*PROBLEM DESCRIPTION:* Each line below must be set down exactly; omit any image you find.

*SUPPLIED MATERIAL:*

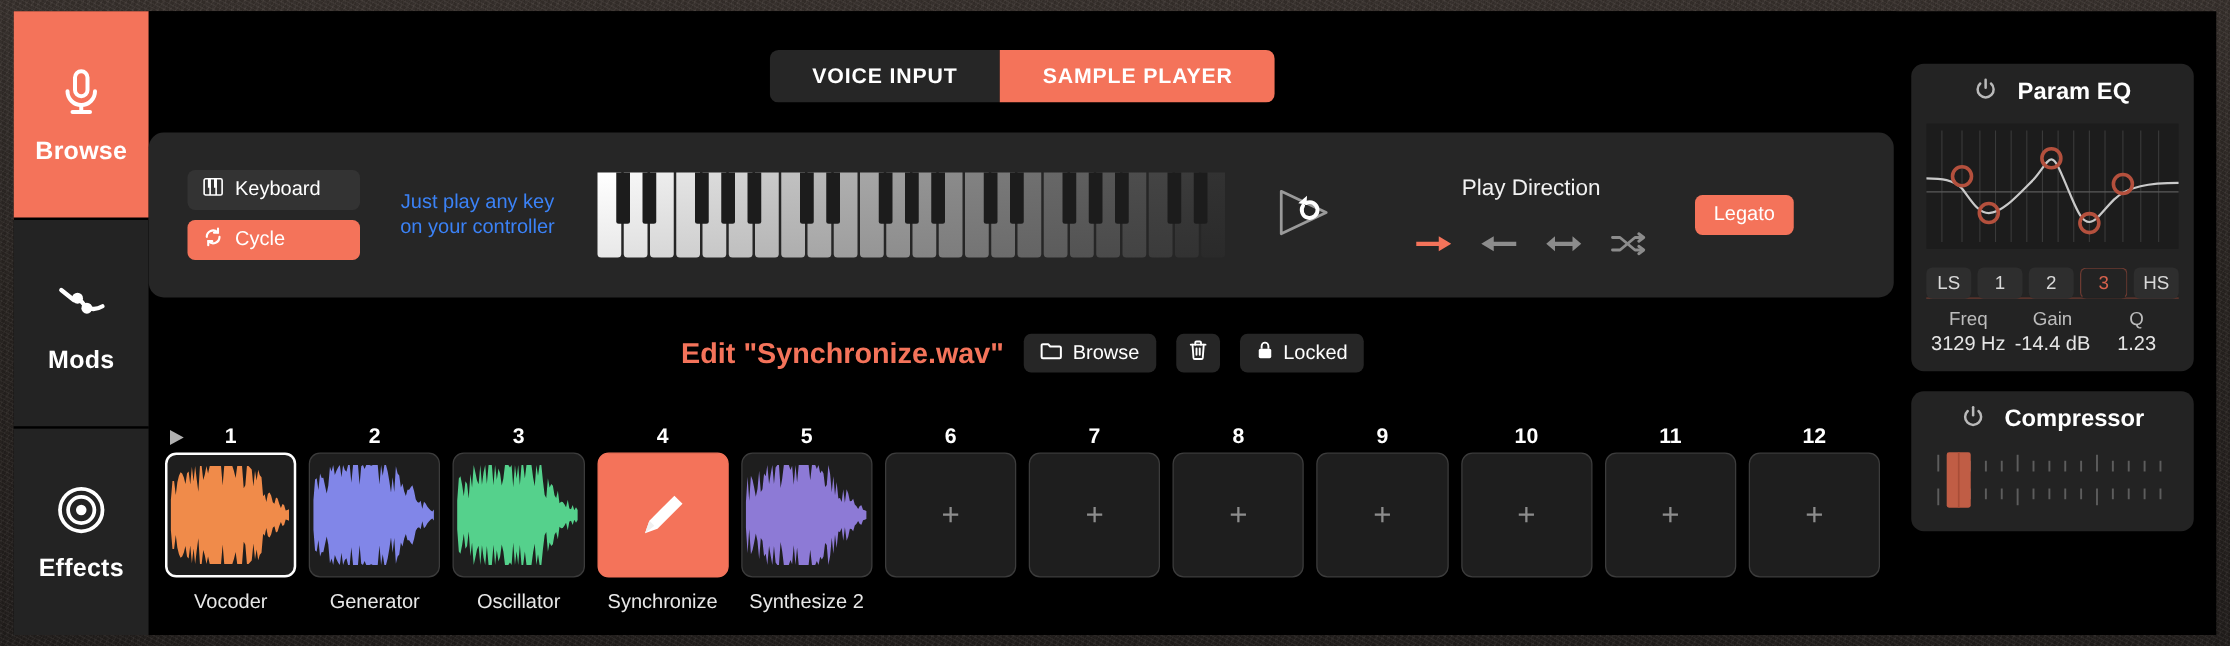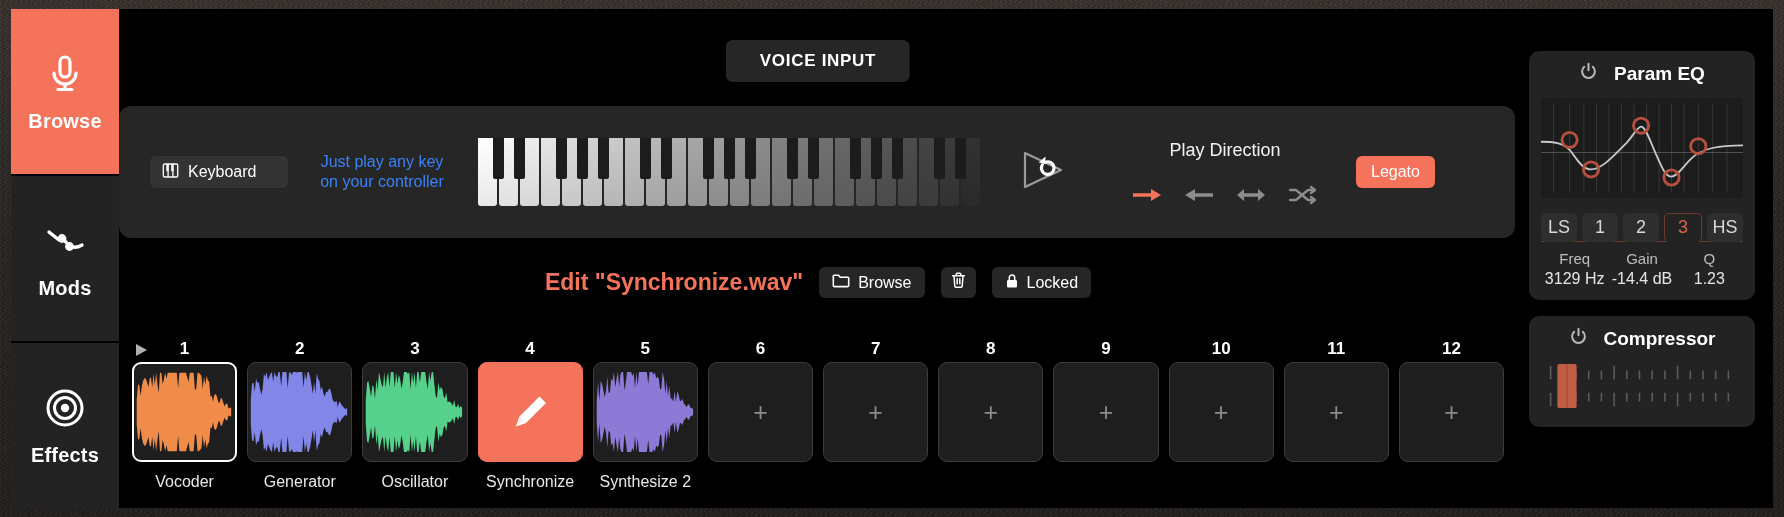--- a/index.html
+++ b/index.html
@@ -180,21 +180,21 @@
     margin-bottom: 7px;
   }
   .mod-title { color: #fff; font-size: 19px; font-weight: 700; user-select: none; }
 
   #eqgraph { width: 100%; height: 112px; display: block; border-radius: 4px; }
 
   #eqtabs { display: flex; gap: 5px; margin-top: 9px; }
   .eqtab {
     flex: 1 1 0; text-align: center;
     background: #2e2e2e; color: #d8d8d8;
-    font-size: 18px; padding: 4px 0; border-radius: 5px;
+    font-size: 15px; padding: 4px 0; border-radius: 5px;
     cursor: pointer; user-select: none;
   }
   .eqtab.active {
     background: #232323; color: #d8624d;
     border: 1px solid #6b3a31; border-bottom-color: #232323;
     padding: 3px 0;
   }
   #eqsep { height: 1px; background: #6b3a31; margin-top: -1px; }
 
   #eqparams { display: flex; margin-top: 8px; }
@@ -246,36 +246,48 @@
           </svg>
         </span>
         <span class="side-label">Effects</span>
       </div>
     </div>
 
     <div id="main">
 
       <div id="toptabs">
         <div class="tab">VOICE INPUT</div>
+        <div class="tab active">SAMPLE PLAYER</div>
       </div>
 
       <div id="kbpanel">
 
         <div id="kbmodes">
           <div class="kbmode">
             <span>
               <svg width="17" height="17" viewBox="0 0 17 17" fill="none" stroke="#fff" stroke-width="1.3">
                 <rect x="1.3" y="2" width="14.4" height="13" rx="1.3"></rect>
                 <line x1="6.1" y1="2" x2="6.1" y2="15"></line>
                 <line x1="10.9" y1="2" x2="10.9" y2="15"></line>
                 <rect x="4.3" y="2" width="2.2" height="7.2" fill="#fff" stroke="none"></rect>
                 <rect x="9.2" y="2" width="2.2" height="7.2" fill="#fff" stroke="none"></rect>
               </svg>
             </span>
             <span>Keyboard</span>
+          </div>
+          <div class="kbmode active">
+            <span>
+              <svg width="17" height="17" viewBox="0 0 17 17" fill="none" stroke="#fff" stroke-width="1.7" stroke-linecap="round">
+                <path d="M3.4 8.5a5.1 5.1 0 0 1 8.6-3.7"></path>
+                <path d="M13.6 8.5a5.1 5.1 0 0 1-8.6 3.7"></path>
+                <path d="M12.4 1.9v3.2h-3.2"></path>
+                <path d="M4.6 15.1v-3.2h3.2"></path>
+              </svg>
+            </span>
+            <span>Cycle</span>
           </div>
         </div>
 
         <div id="kbhint">
           <div>Just play any key</div>
           <div>on your controller</div>
         </div>
 
         <div id="keys">
             <div class="wkey" style="background: linear-gradient(rgb(255, 255, 255) 0%, rgb(232, 232, 232) 100%);">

*SOLVED EXERCISE:*
--- a/index.html
+++ b/index.html
@@ -180,21 +180,21 @@
     margin-bottom: 7px;
   }
   .mod-title { color: #fff; font-size: 19px; font-weight: 700; user-select: none; }
 
   #eqgraph { width: 100%; height: 112px; display: block; border-radius: 4px; }
 
   #eqtabs { display: flex; gap: 5px; margin-top: 9px; }
   .eqtab {
     flex: 1 1 0; text-align: center;
     background: #2e2e2e; color: #d8d8d8;
-    font-size: 18px; padding: 4px 0; border-radius: 5px;
+    font-size: 15px; padding: 4px 0; border-radius: 5px;
     cursor: pointer; user-select: none;
   }
   .eqtab.active {
     background: #232323; color: #d8624d;
     border: 1px solid #6b3a31; border-bottom-color: #232323;
     padding: 3px 0;
   }
   #eqsep { height: 1px; background: #6b3a31; margin-top: -1px; }
 
   #eqparams { display: flex; margin-top: 8px; }
@@ -246,36 +246,48 @@
           </svg>
         </span>
         <span class="side-label">Effects</span>
       </div>
     </div>
 
     <div id="main">
 
       <div id="toptabs">
         <div class="tab">VOICE INPUT</div>
+        <div class="tab active">SAMPLE PLAYER</div>
       </div>
 
       <div id="kbpanel">
 
         <div id="kbmodes">
           <div class="kbmode">
             <span>
               <svg width="17" height="17" viewBox="0 0 17 17" fill="none" stroke="#fff" stroke-width="1.3">
                 <rect x="1.3" y="2" width="14.4" height="13" rx="1.3"></rect>
                 <line x1="6.1" y1="2" x2="6.1" y2="15"></line>
                 <line x1="10.9" y1="2" x2="10.9" y2="15"></line>
                 <rect x="4.3" y="2" width="2.2" height="7.2" fill="#fff" stroke="none"></rect>
                 <rect x="9.2" y="2" width="2.2" height="7.2" fill="#fff" stroke="none"></rect>
               </svg>
             </span>
             <span>Keyboard</span>
+          </div>
+          <div class="kbmode active">
+            <span>
+              <svg width="17" height="17" viewBox="0 0 17 17" fill="none" stroke="#fff" stroke-width="1.7" stroke-linecap="round">
+                <path d="M3.4 8.5a5.1 5.1 0 0 1 8.6-3.7"></path>
+                <path d="M13.6 8.5a5.1 5.1 0 0 1-8.6 3.7"></path>
+                <path d="M12.4 1.9v3.2h-3.2"></path>
+                <path d="M4.6 15.1v-3.2h3.2"></path>
+              </svg>
+            </span>
+            <span>Cycle</span>
           </div>
         </div>
 
         <div id="kbhint">
           <div>Just play any key</div>
           <div>on your controller</div>
         </div>
 
         <div id="keys">
             <div class="wkey" style="background: linear-gradient(rgb(255, 255, 255) 0%, rgb(232, 232, 232) 100%);">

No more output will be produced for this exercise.